Stadler und der Journalismus
Eigentlich wollte ich ja hier einige Zitate anbringen - in der Richtung "Interview", "autorisiert", "nicht autorisiert", "Vorsicht bei den Medien".
Ich zitiere nicht, will aber als Mann vom Fach ein paar Dinge ins rechte Licht rücken:
1. Wer weiß, dass er sich gegenüber Journalisten äußert, muss damit rechnen, zitiert zu werden. Das bedarf eben keiner Autorisierung. Vor allem so genannte relative Personen der Zeitgeschichte, zu denen auch Stadler gehört, sollten sich also grundsätzlich überlegen, was sie sagen. Wollten wir Journalisten uns jedes Zitat autorisieren lassen, wären wir handlungsunfähig. Das entbindet den Schreiber freilich nicht von seiner Verantwortung sowohl gegenüber dem Leser als auch gegenüber dem Zitierten. Manches rutscht so raus und man zitiert es halt nicht und basta! Wer dazu näheres wissen will, der sollte sich mal den Ehrenkodex des Deutschen Presserates zu Gemüte führen - eine Art Standeskodex für den Journalisten.
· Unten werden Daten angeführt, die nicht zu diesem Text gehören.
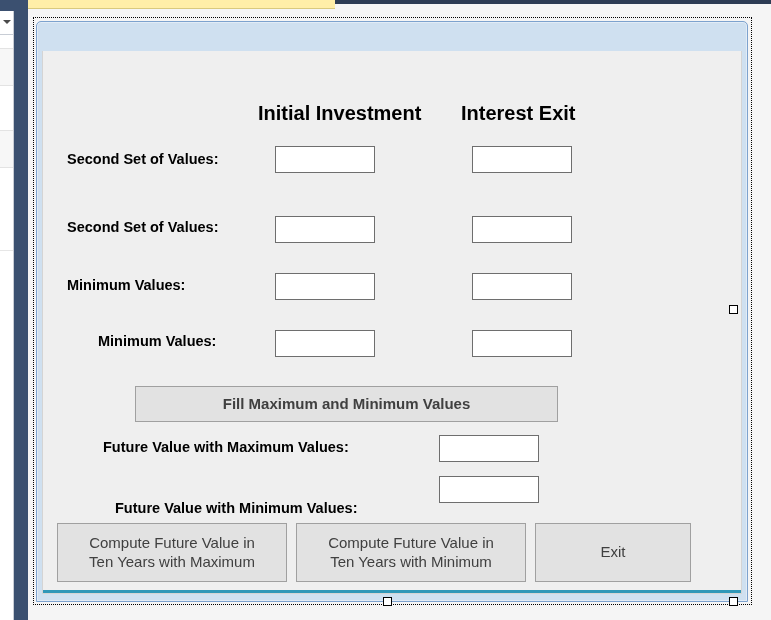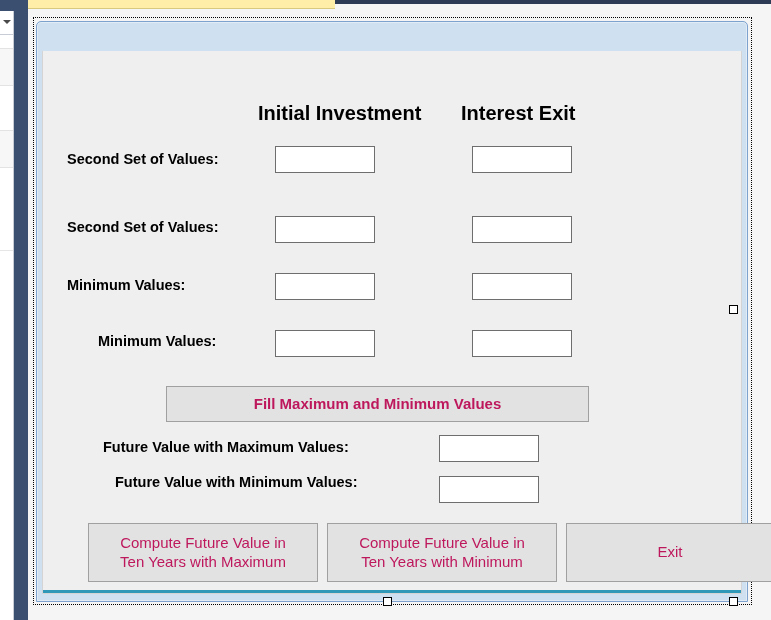"Fill Maximum and Minimum Values" .btn { color: #be185d -> #404040; margin-left: 31px -> none }
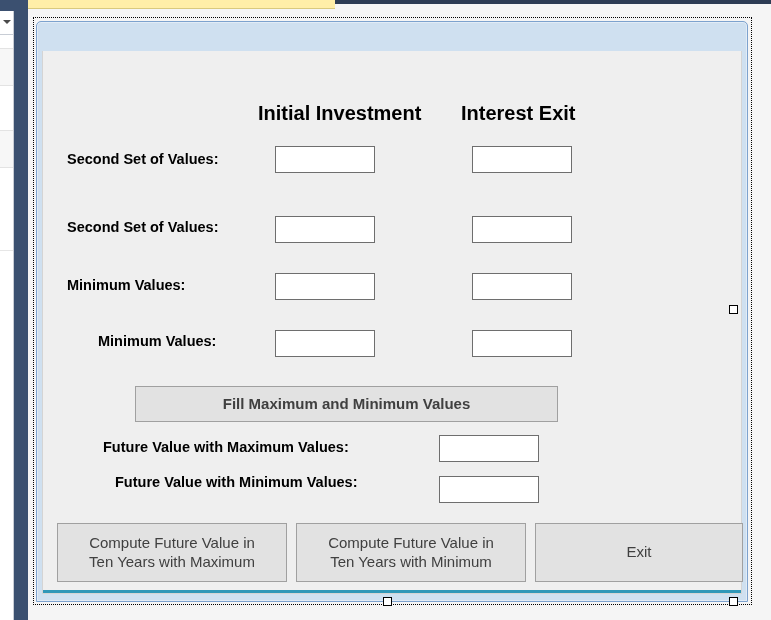"Future Value with Minimum Values:" div.row-label { top: 423px -> 449px }
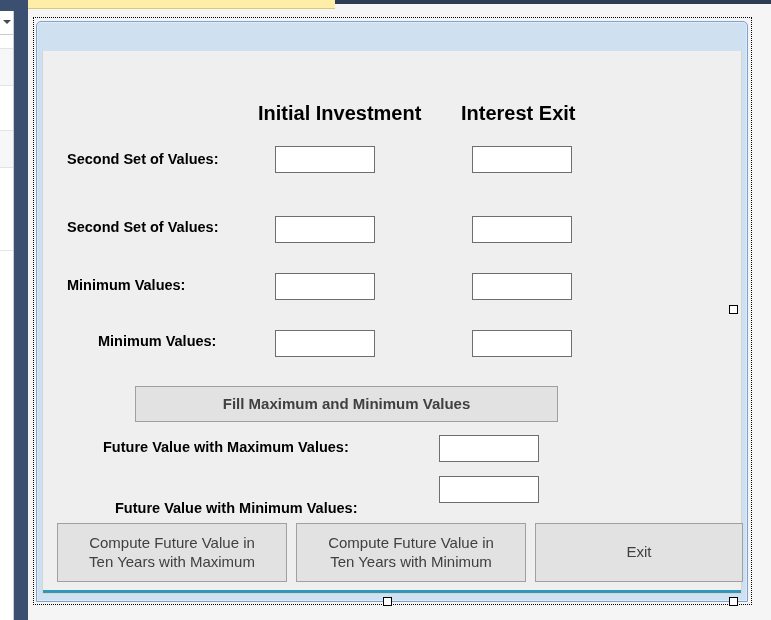"Exit" div.btn { width: 208px -> 156px }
2. Beim Interview verhält sich die Sache anders. Dort gebietet journalistische Sorgfaltspflicht in aller Regel eine Autorisierung. Das heißt, der Interviewte erhält eine Art Vorabdruck um zu bestätigen: Ja, das habe ich genau so gesagt. Nur in wenigen Ausnahmefällen kann/darf/sollte der Journalist davon Abstand nehmen. Die Kollegen von der FAZ allerdings - so sagen es meine Erfahrungen - lassen Interviews grundsätzlich autorisieren. Solche Aussagen wie "hier das Interview, aber unautorisiert", sind imho Schwachsinn. Stadler (oder sein Sprecher/Manager) hat also mit an Sicherheit grenzender Wahrscheinlichkeit noch mal lesen dürfen, was da gedruckt erschien.
3. Fazit: Einem schlampigen Journalismus (den es öfter gibt, als mancher Leser glaubt) die Schuld für diesen Ausfall in die Schuhe zu schieben, halte ich für illegitim.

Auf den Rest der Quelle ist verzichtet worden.